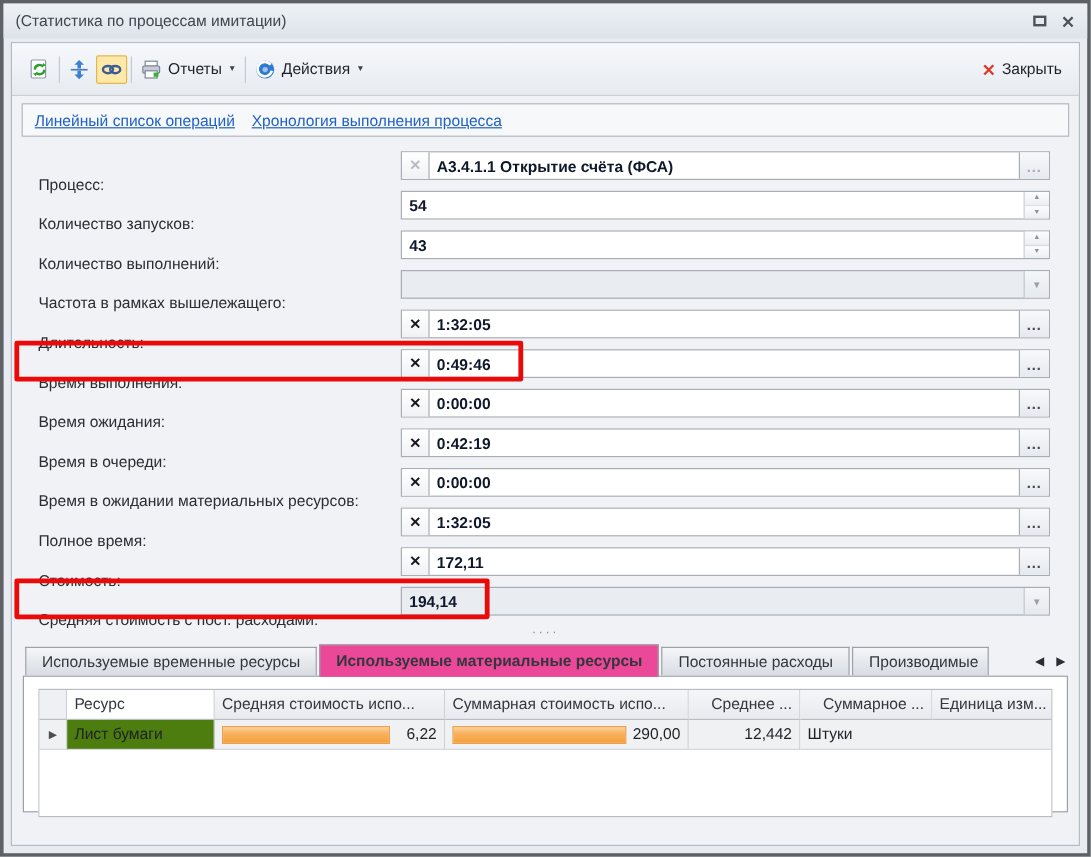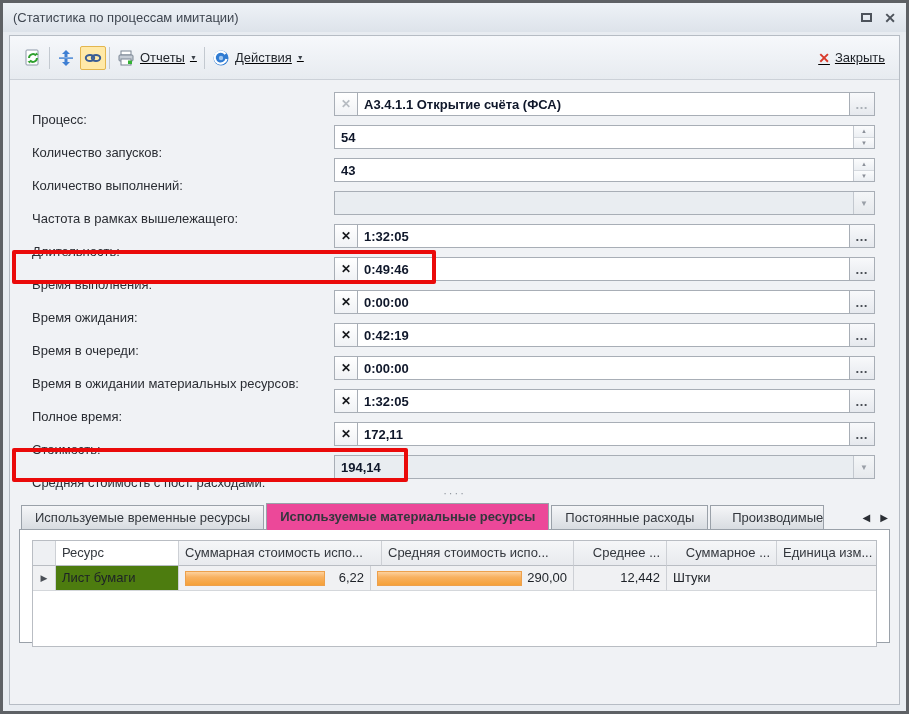--- a/index.html
+++ b/index.html
@@ -13,21 +13,21 @@
   .win-btns { display:flex; gap:12px; align-items:center; }
   .max-glyph { width:11px; height:9px; border:2px solid #4d535b; display:inline-block; }
   .close-glyph { font-size:14px; color:#4d535b; font-weight:bold; line-height:1; }
 
   
   .body { position:absolute; left:6px; right:6px; top:32px; bottom:6px;
     background:#f0f2f5; border:1px solid #b6bcc4; overflow:hidden; }
 
   
   .toolbar { height:44px; background:linear-gradient(#f6f8fb,#e7ebf0); border-bottom:1px solid #ccd1d8;
-    display:flex; align-items:center; padding:0 10px; gap:1px;text-decoration:underline; }
+    display:flex; align-items:center; padding:0 10px; gap:1px; }
   .tb-sep { width:1px; height:22px; background:#c3c9d0; margin:0 2px; }
   .tb-btn { display:flex; align-items:center; gap:5px; padding:3px 4px; border-radius:2px; cursor:default; }
   .tb-btn.toggled { background:#ffe9a8; border:1px solid #e3b64f; padding:2px 3px; }
   .tb-label { font-size:13px; color:#1f2329; }
   .dd-arrow { font-size:7px; color:#3c424a; }
   .tb-right { margin-left:auto; display:flex; align-items:center; gap:5px; }
   .x-red { color:#d93a2b; font-size:14px; font-weight:bold; }
 
   
   .links-panel { margin:6px 8px 0 8px; height:28px; background:#f6f8fa; border:1px solid #b3bac2;
@@ -60,21 +60,21 @@
   .hl-1 { left:2px; top:170px; width:424px; height:34px; }
   .hl-2 { left:2px; top:368px; width:396px; height:34px; }
 
   
   .splitter { height:14px; text-align:center; color:#8d939b; font-size:11px; letter-spacing:2px; line-height:10px; }
 
   
   .tab-area { margin:0 9px; }
   .tabstrip { display:flex; align-items:flex-end; height:27px; padding-left:2px; position:relative; }
   .tab { height:24px; line-height:23px; padding:0 13px; font-size:13px; color:#33373d; white-space:nowrap;
-    background:linear-gradient(#f5f6f8,#d8dce1); border:1px solid #9aa1a9; border-bottom:none; margin-right:2px;text-align:right; }
+    background:linear-gradient(#f5f6f8,#d8dce1); border:1px solid #9aa1a9; border-bottom:none; margin-right:2px; }
   .tab.active { background:#ec4899; height:27px; line-height:26px; margin-bottom:-1px; z-index:3; position:relative; font-weight:bold; }
   .tab.cut { width:114px; overflow:hidden; padding-right:0; }
   .tab-scroll { position:absolute; right:2px; bottom:6px; display:flex; gap:10px; font-size:10px; color:#2b2f35; }
   .tabpanel { background:#fff; border:1px solid #9aa1a9; height:114px; position:relative; z-index:1; padding:5px 12px 0 12px; }
 
   
   .grid { margin-top:5px; border:1px solid #b9bdc3; background:#fff; }
   .g-head, .g-row { display:flex; }
   .g-head .gc { background:linear-gradient(#f5f6f8,#e8eaee); border-bottom:1px solid #b9bdc3; color:#33373d; font-weight:normal; }
   .gc { height:25px; line-height:24px; font-size:13px; padding:0 6px; border-right:1px solid #cdd0d5;
@@ -159,20 +159,24 @@
         <span class="dd-arrow">▼</span>
       </span>
       <span class="tb-right">
         <span class="tb-btn">
           <span class="x-red">✕</span>
           <span class="tb-label">Закрыть</span>
         </span>
       </span>
     </div>
 
+    <div class="links-panel">
+      <a class="lnk" href="#">Линейный список операций</a>
+      <a class="lnk" href="#">Хронология выполнения процесса</a>
+    </div>
 
     <div class="form">
 
       <div class="frow">
         <span class="flabel">Процесс:</span>
         <span class="fctrl">
           <span class="seg-x gray">✕</span>
           <input class="fval" value="А3.4.1.1 Открытие счёта (ФСА)" style="">
           <span class="seg-dots gray">…</span>
         </span>
@@ -297,22 +301,22 @@
         </span>
       </div>
 
       <div class="tabpanel">
 
         
         <div class="grid">
           <div class="g-head">
             <span class="gc sel"></span>
             <span class="gc c-res">Ресурс</span>
+            <span class="gc c-avg">Средняя стоимость испо...</span>
             <span class="gc c-tot">Суммарная стоимость испо...</span>
-            <span class="gc c-avg">Средняя стоимость испо...</span>
             <span class="gc c-aq">Среднее ...</span>
             <span class="gc c-tq">Суммарное ...</span>
             <span class="gc c-un">Единица изм...</span>
           </div>
           <div class="g-row">
             <span class="gc sel">▶</span>
             <span class="gc c-res">Лист бумаги</span>
             <span class="gc c-avg bar-cell">
               <span class="bar" style="width:140px"></span>
               <span class="bar-val">6,22</span>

Work task: All lines of the records above that carry the word "text" should be listed.

Answer box:
-    display:flex; align-items:center; padding:0 10px; gap:1px;text-decoration:underline; }
   .splitter { height:14px; text-align:center; color:#8d939b; font-size:11px; letter-spacing:2px; line-height:10px; }
-    background:linear-gradient(#f5f6f8,#d8dce1); border:1px solid #9aa1a9; border-bottom:none; margin-right:2px;text-align:right; }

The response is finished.